To Study the Role of Calcium Signaling on Podosome Formation

• Main Authors: Chieh-ShanLai, 賴杰姍
• Other Authors: Meng-Ru Shen
• Format: Others
• Language: en_US
• Published: 2014
• Online Access: http://ndltd.ncl.edu.tw/handle/t8bddk

碩士 === 國立成功大學 === 藥理學研究所 === 102 === Store-operated calcium entry (SOCE) is a predominant Ca2+ entry pathway in non-excitable cells.

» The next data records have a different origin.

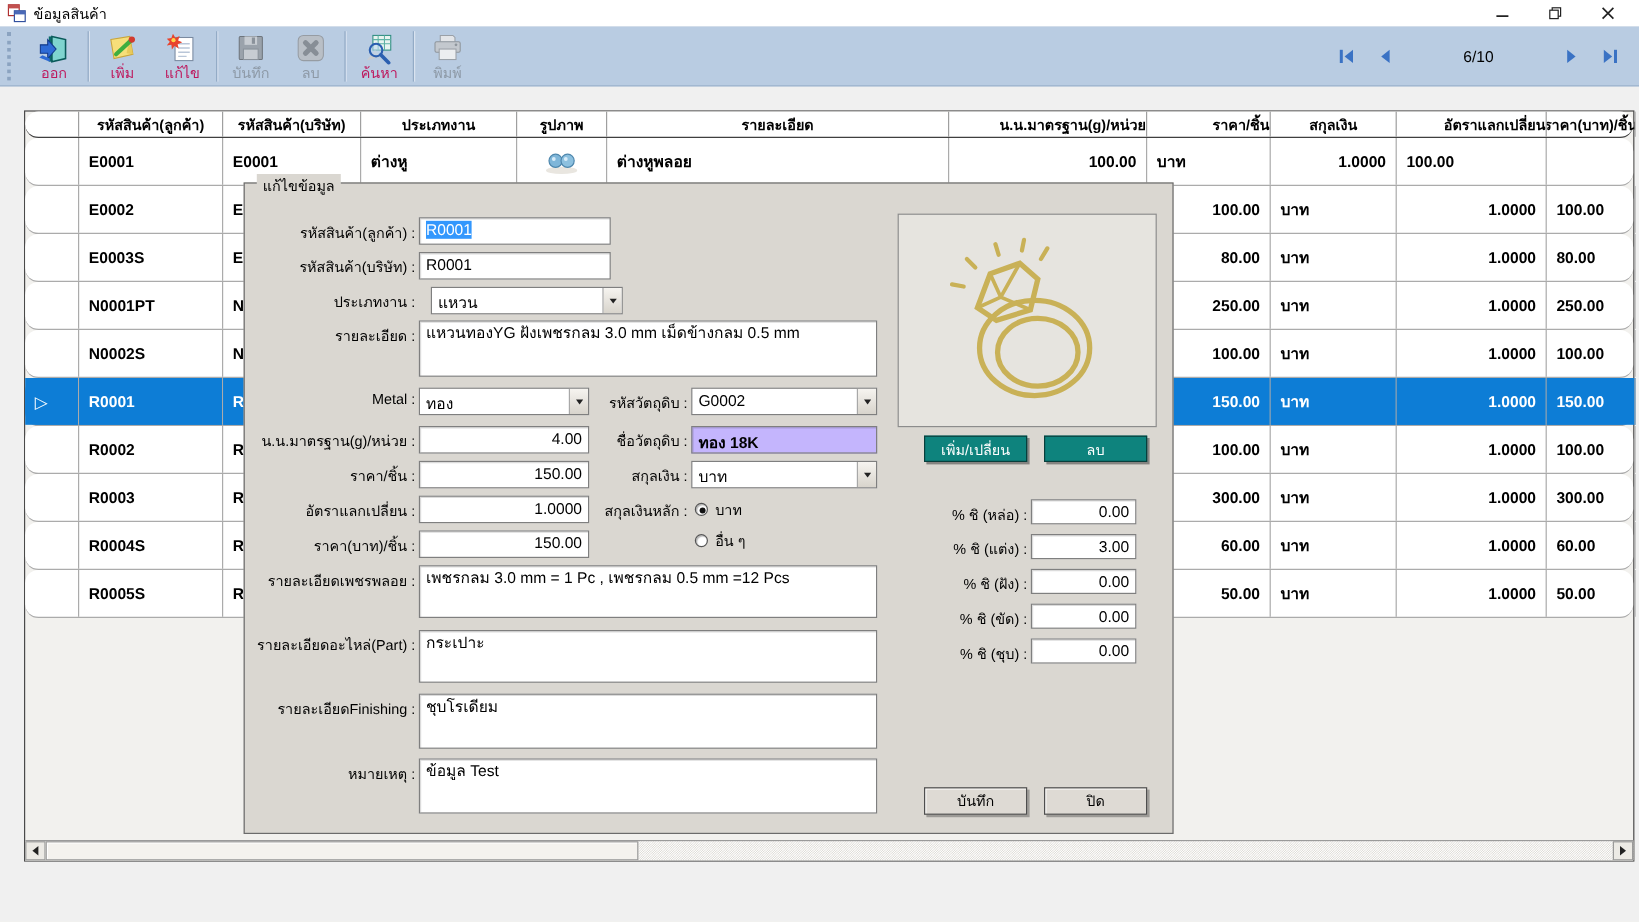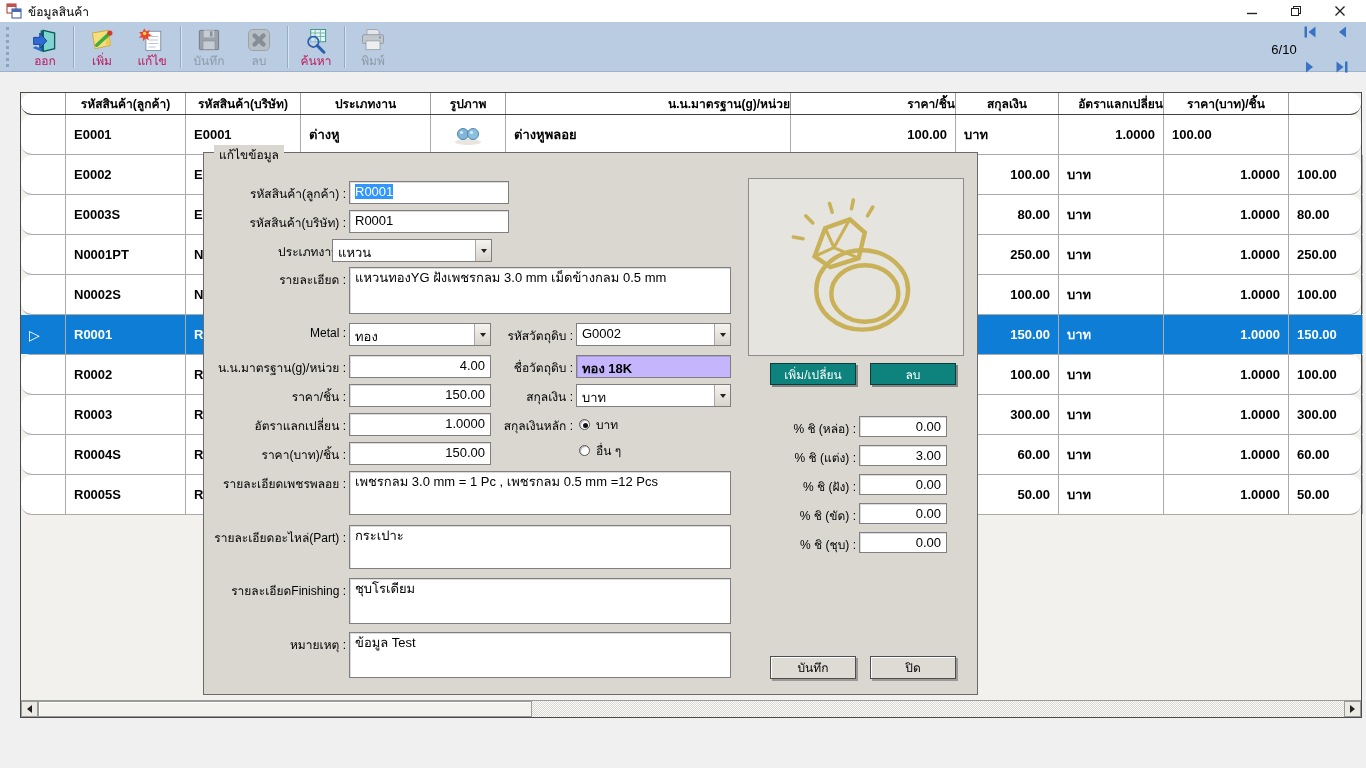--- a/index.html
+++ b/index.html
@@ -12,21 +12,21 @@
   .winctrls { position:absolute; right:4px; top:0; height:22px; display:flex; }
   .winctrl { width:44px; height:22px; display:flex; align-items:center; justify-content:center; }
 
   
   .toolbar { position:absolute; top:22px; left:0; right:0; height:50px; background:#b9cce2; border-bottom:1px solid #9db3cc; display:flex; align-items:center; padding-left:6px; }
   .grip { width:4px; height:40px; border-left:3px dotted #8ba3c0; margin-right:10px; }
   .tbtn { display:flex; flex-direction:column; align-items:center; justify-content:center; width:50px; height:46px; gap:1px; }
   .tbtn .lab { font-size:12px; line-height:13px; color:#be185d; white-space:nowrap; }
   .tbtn.disabled .lab { color:#8d99a6; }
   .tsep { width:1px; height:42px; background:#93abc6; margin:0 3px; box-shadow:1px 0 0 #d9e3f0; }
-  .recnav { position:absolute; right:14px; top:0; height:50px; display:flex; align-items:flex-end;flex-direction:column; }
+  .recnav { position:absolute; right:14px; top:0; height:50px; display:flex; align-items:center; }
   .recnav .navbtn { width:20px; height:20px; display:flex; align-items:center; justify-content:center; }
   .recnav .pos { font-size:13px; width:112px; text-align:center; color:#000; margin:0 12px; }
   .recnav .pair { display:flex; gap:12px; }
 
   
   .gridbox { position:absolute; left:20px; top:92px; width:1342px; height:626px; border:1px solid #4a4a4a; background:#f2f1ee; }
   .thead, .trow { display:grid; grid-template-columns:45px 120px 115px 130px 75px 285px 165px 103px 105px 125px 74px;border-radius:11px; }
   .thead { height:22px; border-bottom:1px solid #3f3f3f; background:#fff; }
   .hcell { font-size:12px; font-weight:700; display:flex; align-items:center; justify-content:center; border-right:1px solid #9f9f9f; white-space:nowrap; overflow:hidden; color:#000; }
   .trow { height:40px; background:#fff; border-bottom:1px solid #ababab;font-weight:bold; }
@@ -201,20 +201,21 @@
   </div>
 </div>
 
 <div class="gridbox">
   <div class="thead" id="thead">
       <div class="hcell c-ind"></div>
       <div class="hcell c-code1">รหัสสินค้า(ลูกค้า)</div>
       <div class="hcell c-code2">รหัสสินค้า(บริษัท)</div>
       <div class="hcell c-type">ประเภทงาน</div>
       <div class="hcell c-img">รูปภาพ</div>
+      <div class="hcell c-desc">รายละเอียด</div>
       <div class="hcell c-weight">น.น.มาตรฐาน(g)/หน่วย</div>
       <div class="hcell c-price">ราคา/ชิ้น</div>
       <div class="hcell c-curr">สกุลเงิน</div>
       <div class="hcell c-rate">อัตราแลกเปลี่ยน</div>
       <div class="hcell c-baht">ราคา(บาท)/ชิ้น</div>
     </div>
   <div id="rows">
       <div class="trow">
         <div class="tcell c-ind"></div>
         <div class="tcell c-code1">E0001</div>
@@ -369,21 +370,21 @@
 <div class="dialog">
   <span class="dlg-title">แก้ไขข้อมูล</span>
 
   <span class="lbl" style="left:0;top:31px;width:142px">รหัสสินค้า(ลูกค้า) :</span>
   <div class="tb" style="left:145px;top:28px;width:160px;height:23px"><span class="selected-text">R0001</span></div>
 
   <span class="lbl" style="left:0;top:60px;width:142px">รหัสสินค้า(บริษัท) :</span>
   <div class="tb" style="left:145px;top:57px;width:160px;height:23px">R0001</div>
 
   <span class="lbl" style="left:0;top:89px;width:142px">ประเภทงาน :</span>
-  <div class="combo" style="left:128px;top:86px;width:160px;height:23px"><span>แหวน</span><span class="cbtn">
+  <div class="combo" style="left:155px;top:86px;width:160px;height:23px"><span>แหวน</span><span class="cbtn">
         <i></i>
       </span></div>
 
   <span class="lbl" style="left:0;top:117px;width:142px">รายละเอียด :</span>
   <div class="tb area" style="left:145px;top:114px;width:382px;height:47px">แหวนทองYG ฝังเพชรกลม 3.0 mm เม็ดข้างกลม 0.5 mm</div>
 
   <span class="lbl" style="left:0;top:173px;width:142px">Metal :</span>
   <div class="combo" style="left:145px;top:170px;width:142px;height:23px"><span>ทอง</span><span class="cbtn">
         <i></i>
       </span></div>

Stromal interaction molecule 1 (STIM1) is an endoplasmic reticulum (ER) Ca2+ sensor that is specifically located on the ER membrane and STIM1-mediated Ca2+ signaling is necessary for cell proliferation, migration, and angiogenesis. Podosome is a dynamic structure composed of a core of F-actin, which is surrounded by scaffold proteins and kinases. During cell migration, podosome represents the protrusions of ventral plasma membrane, which plays an important role in cell invasion and extracellular matrix (ECM) degradation. Little information is available on the role of Ca2+ signaling in the regulation of podosome rosette formation. Here, I used v-Src transformed mouse embryonic fibroblasts (MEFs) as a model to study the role of Ca2+ signaling on podosome formation. Results from immunofluorescence assay showed that podosome rosette formation was dose-dependently decreased by SKF-96365 and 2-APB, the specific inhibitors of SOCE. Consistently, the podosome rosette formation was suppressed by silencing STIM1. Moreover, blockade of STIM1-mediated Ca2+ signaling changed the podosome dynamics and shortened the maintenance phase of podosome rosettes. In the maintenance phase of mature podosome rosettes, the actomyosin surrounded the podosome rosettes to affect the structure of podosme in the STIM1 knockdown group. On the other hand, results from Western blotting indicated that the vimentin expression significantly increased by the specific inhibitor and siRNA of SOCE. Consistently, the results of immunofluorescent assay showed that the network of vimentin became more complete after SKF-96365 treatment. Furthermore, I used the atomic force microscopy (AFM) to investigate the cell stiffness change, and found that the stiffness was increased by SKF-96365 treatment. Taken together, my results suggest that STIM1-dependent Ca2+ signaling plays an important role in podosome rosette formation through the actomysin affects the maintenance phase of podosome rosettes. In addition, the STIM1-mediated Ca2+ signaling are also involved in the regulation of invadopodia formation in breast cancer cells and osteosarcoma U2OS cells.